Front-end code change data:
________________
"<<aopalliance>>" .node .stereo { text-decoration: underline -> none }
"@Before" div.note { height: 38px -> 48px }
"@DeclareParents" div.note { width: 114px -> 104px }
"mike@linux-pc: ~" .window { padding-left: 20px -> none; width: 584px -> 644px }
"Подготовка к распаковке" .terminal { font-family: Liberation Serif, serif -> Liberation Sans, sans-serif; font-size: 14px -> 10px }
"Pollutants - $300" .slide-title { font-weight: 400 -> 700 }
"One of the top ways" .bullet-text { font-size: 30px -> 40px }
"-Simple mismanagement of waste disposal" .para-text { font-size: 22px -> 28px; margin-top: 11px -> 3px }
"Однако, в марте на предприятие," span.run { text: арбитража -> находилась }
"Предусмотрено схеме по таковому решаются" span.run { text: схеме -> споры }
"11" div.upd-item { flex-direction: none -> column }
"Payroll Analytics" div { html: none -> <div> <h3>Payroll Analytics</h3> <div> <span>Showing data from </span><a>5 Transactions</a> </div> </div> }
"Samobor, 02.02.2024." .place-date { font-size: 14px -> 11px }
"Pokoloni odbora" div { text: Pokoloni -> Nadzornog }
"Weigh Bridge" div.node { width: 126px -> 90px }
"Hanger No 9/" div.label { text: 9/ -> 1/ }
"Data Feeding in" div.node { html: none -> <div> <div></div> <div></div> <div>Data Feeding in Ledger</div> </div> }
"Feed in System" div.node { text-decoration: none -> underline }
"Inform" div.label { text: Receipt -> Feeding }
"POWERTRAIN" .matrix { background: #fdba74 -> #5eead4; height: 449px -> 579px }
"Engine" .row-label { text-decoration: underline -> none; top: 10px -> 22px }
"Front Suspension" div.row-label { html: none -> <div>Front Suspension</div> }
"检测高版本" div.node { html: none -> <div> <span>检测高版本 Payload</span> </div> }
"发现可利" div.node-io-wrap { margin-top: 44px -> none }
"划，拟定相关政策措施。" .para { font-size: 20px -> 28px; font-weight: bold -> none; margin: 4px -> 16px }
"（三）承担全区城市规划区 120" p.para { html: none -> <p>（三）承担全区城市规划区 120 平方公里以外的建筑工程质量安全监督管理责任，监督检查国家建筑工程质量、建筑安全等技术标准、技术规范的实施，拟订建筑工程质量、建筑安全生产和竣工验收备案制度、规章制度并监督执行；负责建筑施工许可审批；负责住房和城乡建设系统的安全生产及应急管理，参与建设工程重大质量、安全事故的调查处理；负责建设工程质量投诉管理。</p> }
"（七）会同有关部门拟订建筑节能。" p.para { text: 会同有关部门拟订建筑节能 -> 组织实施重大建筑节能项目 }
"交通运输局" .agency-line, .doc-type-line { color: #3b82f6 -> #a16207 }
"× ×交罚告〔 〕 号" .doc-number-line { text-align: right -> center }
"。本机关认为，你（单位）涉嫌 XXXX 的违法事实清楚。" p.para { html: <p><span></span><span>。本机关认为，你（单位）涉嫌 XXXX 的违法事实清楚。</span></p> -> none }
________________
- **EXERCISE REQUIREMENTS**: All of the records must be repeated exactly.

- **RESPONSE BELOW**:
"<<aopalliance>>" .node .stereo { text-decoration: underline -> none }
"@Before" div.note { height: 38px -> 48px }
"@DeclareParents" div.note { width: 114px -> 104px }
"mike@linux-pc: ~" .window { padding-left: 20px -> none; width: 584px -> 644px }
"Подготовка к распаковке" .terminal { font-family: Liberation Serif, serif -> Liberation Sans, sans-serif; font-size: 14px -> 10px }
"Pollutants - $300" .slide-title { font-weight: 400 -> 700 }
"One of the top ways" .bullet-text { font-size: 30px -> 40px }
"-Simple mismanagement of waste disposal" .para-text { font-size: 22px -> 28px; margin-top: 11px -> 3px }
"Однако, в марте на предприятие," span.run { text: арбитража -> находилась }
"Предусмотрено схеме по таковому решаются" span.run { text: схеме -> споры }
"11" div.upd-item { flex-direction: none -> column }
"Payroll Analytics" div { html: none -> <div> <h3>Payroll Analytics</h3> <div> <span>Showing data from </span><a>5 Transactions</a> </div> </div> }
"Samobor, 02.02.2024." .place-date { font-size: 14px -> 11px }
"Pokoloni odbora" div { text: Pokoloni -> Nadzornog }
"Weigh Bridge" div.node { width: 126px -> 90px }
"Hanger No 9/" div.label { text: 9/ -> 1/ }
"Data Feeding in" div.node { html: none -> <div> <div></div> <div></div> <div>Data Feeding in Ledger</div> </div> }
"Feed in System" div.node { text-decoration: none -> underline }
"Inform" div.label { text: Receipt -> Feeding }
"POWERTRAIN" .matrix { background: #fdba74 -> #5eead4; height: 449px -> 579px }
"Engine" .row-label { text-decoration: underline -> none; top: 10px -> 22px }
"Front Suspension" div.row-label { html: none -> <div>Front Suspension</div> }
"检测高版本" div.node { html: none -> <div> <span>检测高版本 Payload</span> </div> }
"发现可利" div.node-io-wrap { margin-top: 44px -> none }
"划，拟定相关政策措施。" .para { font-size: 20px -> 28px; font-weight: bold -> none; margin: 4px -> 16px }
"（三）承担全区城市规划区 120" p.para { html: none -> <p>（三）承担全区城市规划区 120 平方公里以外的建筑工程质量安全监督管理责任，监督检查国家建筑工程质量、建筑安全等技术标准、技术规范的实施，拟订建筑工程质量、建筑安全生产和竣工验收备案制度、规章制度并监督执行；负责建筑施工许可审批；负责住房和城乡建设系统的安全生产及应急管理，参与建设工程重大质量、安全事故的调查处理；负责建设工程质量投诉管理。</p> }
"（七）会同有关部门拟订建筑节能。" p.para { text: 会同有关部门拟订建筑节能 -> 组织实施重大建筑节能项目 }
"交通运输局" .agency-line, .doc-type-line { color: #3b82f6 -> #a16207 }
"× ×交罚告〔 〕 号" .doc-number-line { text-align: right -> center }
"。本机关认为，你（单位）涉嫌 XXXX 的违法事实清楚。" p.para { html: <p><span></span><span>。本机关认为，你（单位）涉嫌 XXXX 的违法事实清楚。</span></p> -> none }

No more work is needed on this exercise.